ACTIVITY: Please retype every record exactly as it appears, omitting the pictures.
=====
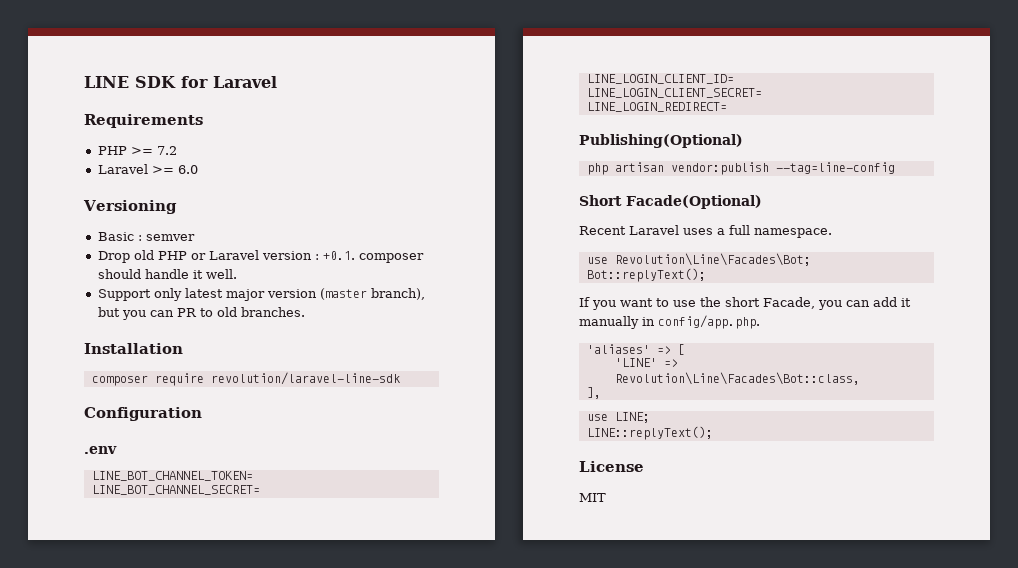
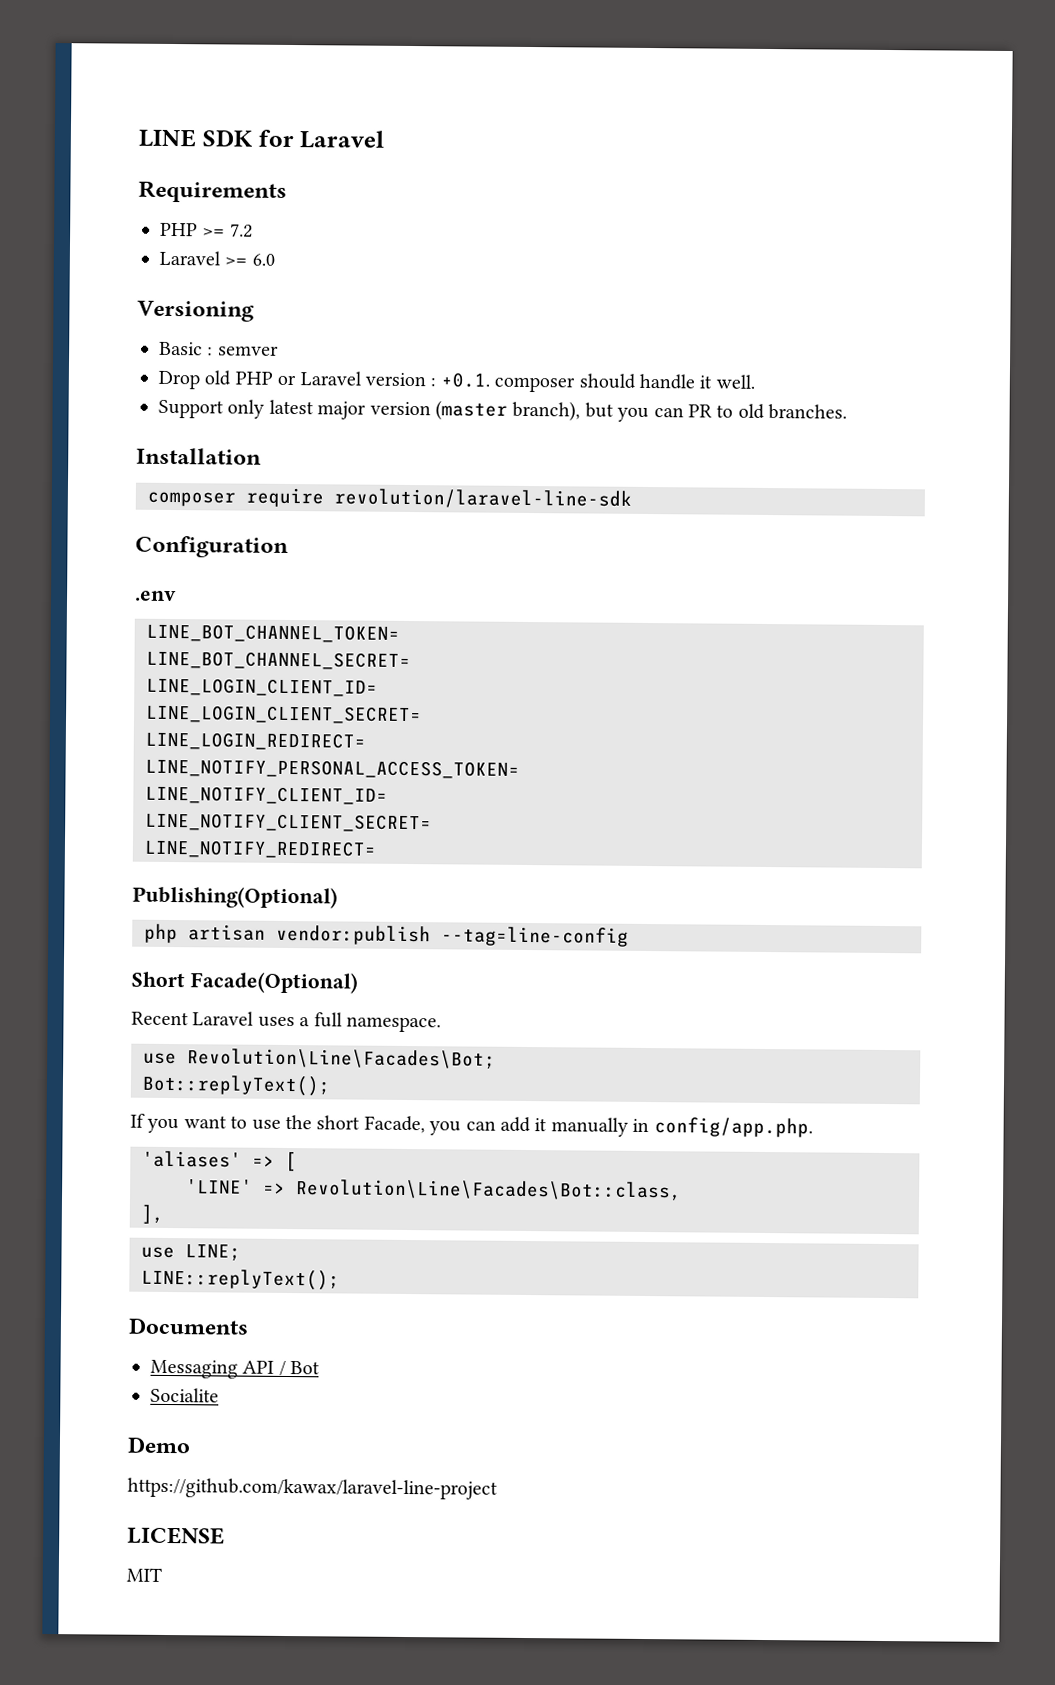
(727, 107) none -> [145,758,520,779] [145,785,388,805] [145,812,432,833] [144,839,377,859] // LINE_NOTIFY_PERSONAL_ACCESS_TOKEN= // LINE_NOTIFY_CLIENT_ID= // LINE_NOTIFY_CLIENT_SECRET= // LINE_NOTIFY_REDIRECT=
[579,461,644,472] License -> [128,1317,249,1335] [150,1359,321,1379] [150,1387,219,1403] [127,1436,191,1454] [127,1477,498,1500] [127,1526,225,1545] Documents // Messaging API / Bot // Socialite // Demo // https://github.com/kawax/laravel-line-project // LICENSE

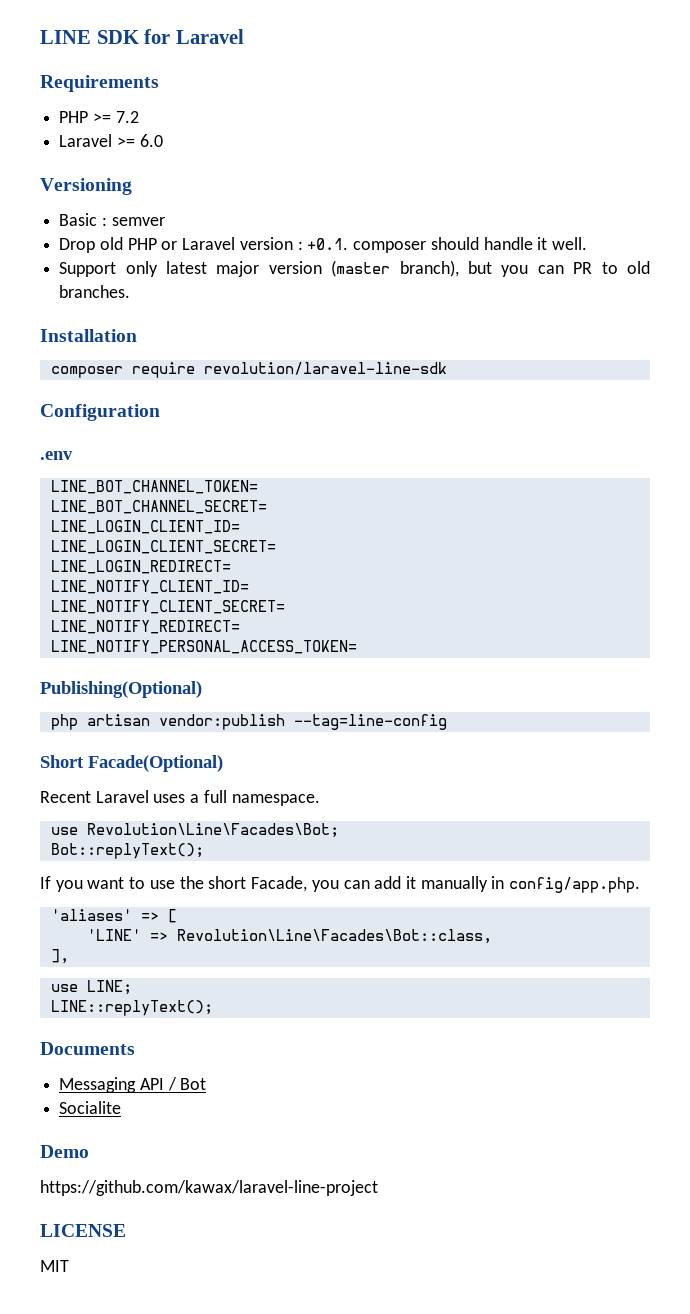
[145,758,520,779] // LINE_NOTIFY_PERSONAL_ACCESS_TOKEN= -> (231, 567) none
(377, 849) none -> [50,640,357,654] // LINE_NOTIFY_PERSONAL_ACCESS_TOKEN=

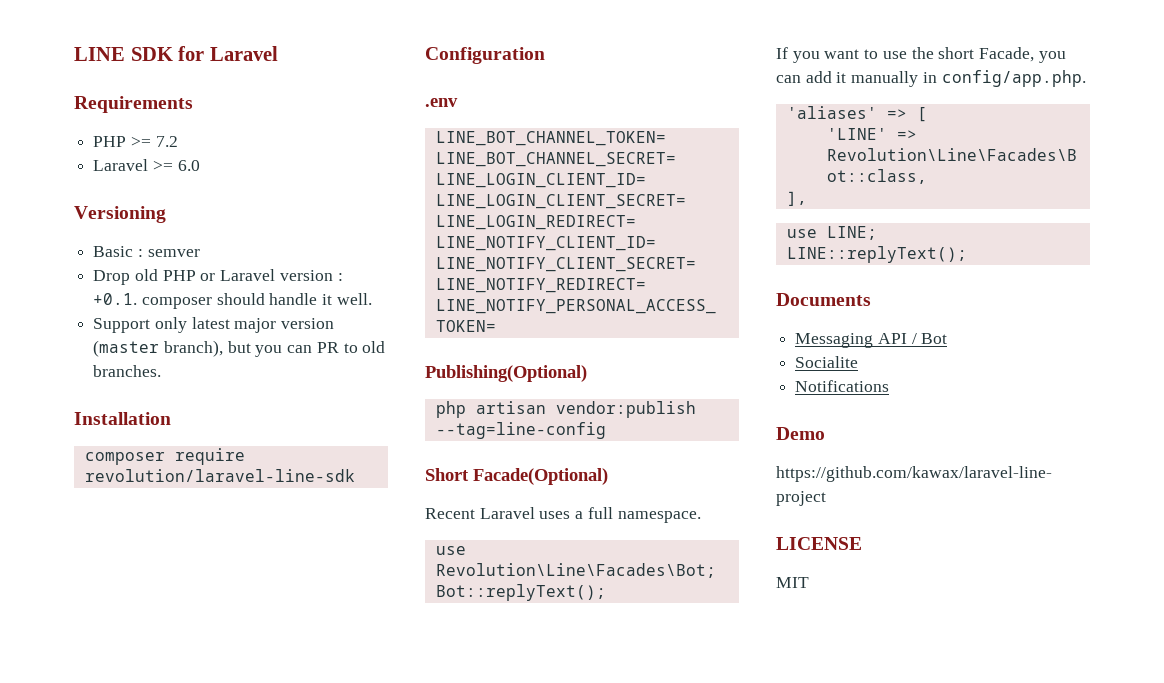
(122, 1107) none -> [795,380,890,392] // Notifications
=====
WRITTEN ANSWER:
(727, 107) none -> [145,758,520,779] [145,785,388,805] [145,812,432,833] [144,839,377,859] // LINE_NOTIFY_PERSONAL_ACCESS_TOKEN= // LINE_NOTIFY_CLIENT_ID= // LINE_NOTIFY_CLIENT_SECRET= // LINE_NOTIFY_REDIRECT=
[579,461,644,472] License -> [128,1317,249,1335] [150,1359,321,1379] [150,1387,219,1403] [127,1436,191,1454] [127,1477,498,1500] [127,1526,225,1545] Documents // Messaging API / Bot // Socialite // Demo // https://github.com/kawax/laravel-line-project // LICENSE

[145,758,520,779] // LINE_NOTIFY_PERSONAL_ACCESS_TOKEN= -> (231, 567) none
(377, 849) none -> [50,640,357,654] // LINE_NOTIFY_PERSONAL_ACCESS_TOKEN=

(122, 1107) none -> [795,380,890,392] // Notifications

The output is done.